1/2 cup sweet red pepper, diced

2 medium avocados

Put the quinoa and water in a medium saucepan and bring to a boil over medium heat. Decrease the heat to medium-low, cover, and simmer for 15 to 18 minutes, until all of the liquid is absorbed and the quinoa is soft.

Meanwhile, place the chickpeas, 1 tablespoon olive oil, 1 tablespoon lemon juice, diced onion, garlic, Italian seasoning, salt, cayenne pepper, and pepper in a large mixing bowl. Let the bean mixture stand at room temperature for about 20 minutes.

Put the cooked quinoa in a medium bowl. Toss with 1 tablespoon lemon juice and 1 tablespoon olive oil while it is still warm. Let the quinoa mixture cool for about 15 minutes.

Add the quinoa to the chickpea mixture. Add the parsley, red pepper, and remaining lemon juice. Stir gently to combine. Cover and chill for 2 hours.

Right before serving, cube the avocados and add them to the salad. Toss gently to combine. Serve over lettuce leaves with whole-grain bread on the side. Season with additional salt and pepper to taste.

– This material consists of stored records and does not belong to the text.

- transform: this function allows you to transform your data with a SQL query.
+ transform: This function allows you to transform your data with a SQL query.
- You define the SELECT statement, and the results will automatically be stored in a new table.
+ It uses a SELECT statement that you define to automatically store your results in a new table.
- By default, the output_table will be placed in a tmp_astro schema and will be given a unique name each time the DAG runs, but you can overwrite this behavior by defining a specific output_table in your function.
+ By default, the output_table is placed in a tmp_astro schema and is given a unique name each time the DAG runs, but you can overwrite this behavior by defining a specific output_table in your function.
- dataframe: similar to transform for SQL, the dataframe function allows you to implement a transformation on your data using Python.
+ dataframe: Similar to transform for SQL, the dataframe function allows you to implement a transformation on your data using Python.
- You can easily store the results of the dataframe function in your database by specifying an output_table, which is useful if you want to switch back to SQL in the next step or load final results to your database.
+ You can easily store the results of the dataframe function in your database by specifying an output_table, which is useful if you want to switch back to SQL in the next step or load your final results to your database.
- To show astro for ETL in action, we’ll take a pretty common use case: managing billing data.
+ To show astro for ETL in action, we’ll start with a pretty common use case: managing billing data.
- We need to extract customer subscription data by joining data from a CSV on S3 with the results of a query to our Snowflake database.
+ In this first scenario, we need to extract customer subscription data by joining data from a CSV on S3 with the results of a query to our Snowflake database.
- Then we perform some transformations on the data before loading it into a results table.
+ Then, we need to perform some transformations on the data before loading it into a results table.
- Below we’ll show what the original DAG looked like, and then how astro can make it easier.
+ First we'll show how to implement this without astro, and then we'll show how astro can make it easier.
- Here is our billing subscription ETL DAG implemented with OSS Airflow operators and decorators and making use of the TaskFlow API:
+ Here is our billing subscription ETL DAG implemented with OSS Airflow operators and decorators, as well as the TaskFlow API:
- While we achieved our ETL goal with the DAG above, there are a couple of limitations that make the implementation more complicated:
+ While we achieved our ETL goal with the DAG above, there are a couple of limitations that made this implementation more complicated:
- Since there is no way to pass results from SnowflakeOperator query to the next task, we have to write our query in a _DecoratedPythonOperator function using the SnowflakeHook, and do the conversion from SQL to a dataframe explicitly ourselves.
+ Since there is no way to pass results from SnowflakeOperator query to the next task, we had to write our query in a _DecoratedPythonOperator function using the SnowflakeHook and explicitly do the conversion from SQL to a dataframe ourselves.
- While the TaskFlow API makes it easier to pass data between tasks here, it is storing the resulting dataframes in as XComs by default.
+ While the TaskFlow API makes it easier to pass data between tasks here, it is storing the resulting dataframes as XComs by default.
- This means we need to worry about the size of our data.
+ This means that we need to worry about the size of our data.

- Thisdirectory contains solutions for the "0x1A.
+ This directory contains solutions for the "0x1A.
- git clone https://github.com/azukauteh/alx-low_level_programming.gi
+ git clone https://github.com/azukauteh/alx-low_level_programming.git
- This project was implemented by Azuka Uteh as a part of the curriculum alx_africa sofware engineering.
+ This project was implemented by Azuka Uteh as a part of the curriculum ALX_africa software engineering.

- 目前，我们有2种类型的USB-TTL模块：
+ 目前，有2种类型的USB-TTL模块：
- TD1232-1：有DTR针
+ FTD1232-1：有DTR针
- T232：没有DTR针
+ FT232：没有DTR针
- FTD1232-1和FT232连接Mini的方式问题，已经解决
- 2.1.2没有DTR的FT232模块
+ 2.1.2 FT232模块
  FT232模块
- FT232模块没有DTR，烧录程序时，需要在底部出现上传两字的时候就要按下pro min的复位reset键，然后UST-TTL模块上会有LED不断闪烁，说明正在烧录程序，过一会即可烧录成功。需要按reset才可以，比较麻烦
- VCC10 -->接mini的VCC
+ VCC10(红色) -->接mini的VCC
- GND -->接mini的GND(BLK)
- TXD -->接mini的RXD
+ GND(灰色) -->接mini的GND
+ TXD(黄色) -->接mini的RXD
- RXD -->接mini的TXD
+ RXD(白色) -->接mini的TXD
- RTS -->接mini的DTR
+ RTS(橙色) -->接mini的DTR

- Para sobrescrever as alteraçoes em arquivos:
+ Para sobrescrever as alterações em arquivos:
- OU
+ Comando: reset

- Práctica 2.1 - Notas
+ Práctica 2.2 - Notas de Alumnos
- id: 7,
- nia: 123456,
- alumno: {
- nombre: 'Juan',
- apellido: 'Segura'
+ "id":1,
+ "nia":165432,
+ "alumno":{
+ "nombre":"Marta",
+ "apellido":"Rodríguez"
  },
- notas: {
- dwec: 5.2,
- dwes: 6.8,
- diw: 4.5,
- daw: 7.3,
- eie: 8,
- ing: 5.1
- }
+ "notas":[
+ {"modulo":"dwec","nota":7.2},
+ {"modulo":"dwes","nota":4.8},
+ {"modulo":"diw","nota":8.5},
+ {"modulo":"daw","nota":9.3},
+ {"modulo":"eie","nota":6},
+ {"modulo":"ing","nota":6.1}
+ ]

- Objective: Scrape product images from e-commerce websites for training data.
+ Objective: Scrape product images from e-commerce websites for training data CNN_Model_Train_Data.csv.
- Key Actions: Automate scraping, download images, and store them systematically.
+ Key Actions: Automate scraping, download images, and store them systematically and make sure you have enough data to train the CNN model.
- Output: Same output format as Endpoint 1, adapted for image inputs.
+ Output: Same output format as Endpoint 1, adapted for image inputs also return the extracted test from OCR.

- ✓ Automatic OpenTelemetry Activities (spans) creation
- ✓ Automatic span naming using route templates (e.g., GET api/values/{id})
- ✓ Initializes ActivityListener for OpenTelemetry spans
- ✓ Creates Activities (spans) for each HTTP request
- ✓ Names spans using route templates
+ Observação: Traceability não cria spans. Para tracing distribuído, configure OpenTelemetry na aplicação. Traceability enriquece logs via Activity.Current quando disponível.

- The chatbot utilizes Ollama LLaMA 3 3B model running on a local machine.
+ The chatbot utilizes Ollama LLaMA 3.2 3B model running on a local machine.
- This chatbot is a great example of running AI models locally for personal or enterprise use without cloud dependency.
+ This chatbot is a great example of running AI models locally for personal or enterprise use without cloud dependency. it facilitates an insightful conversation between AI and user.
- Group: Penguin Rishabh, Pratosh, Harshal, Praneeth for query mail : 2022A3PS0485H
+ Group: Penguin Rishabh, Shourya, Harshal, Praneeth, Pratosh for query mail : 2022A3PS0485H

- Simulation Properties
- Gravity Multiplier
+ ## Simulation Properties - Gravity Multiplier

NOTE: White quinoa may be used in this recipe.


Summer Cucumber Salad

Makes 2 servings

1 large cucumber, peeled and thinly sliced

1/2 large sweet or red onion, thinly sliced

1 tablespoon balsamic vinegar

1 tablespoon maple syrup

1/4 teaspoon paprika, plus more for garnish

Sea salt

Freshly ground pepper

Put the cucumber and onion in a medium bowl. To make the dressing, put the balsamic vinegar, maple syrup, and paprika in a small bowl and briskly whisk until smooth. Pour the dressing over the cucumbers and onions and toss to coat. Season with sea salt and pepper to taste. Cover and chill for 1 to 6 hours. Sprinkle with additional paprika if desired, and serve chilled.


Quick Tomato Salad

Makes 2 to 3 servings

1 pint grape tomatoes, halved

2 to 3 small cloves garlic, minced

1/8 teaspoon sea salt

Freshly ground pepper

Toss all of the ingredients together in a medium bowl. Let sit at room temperature for 5 to 20 minutes and serve.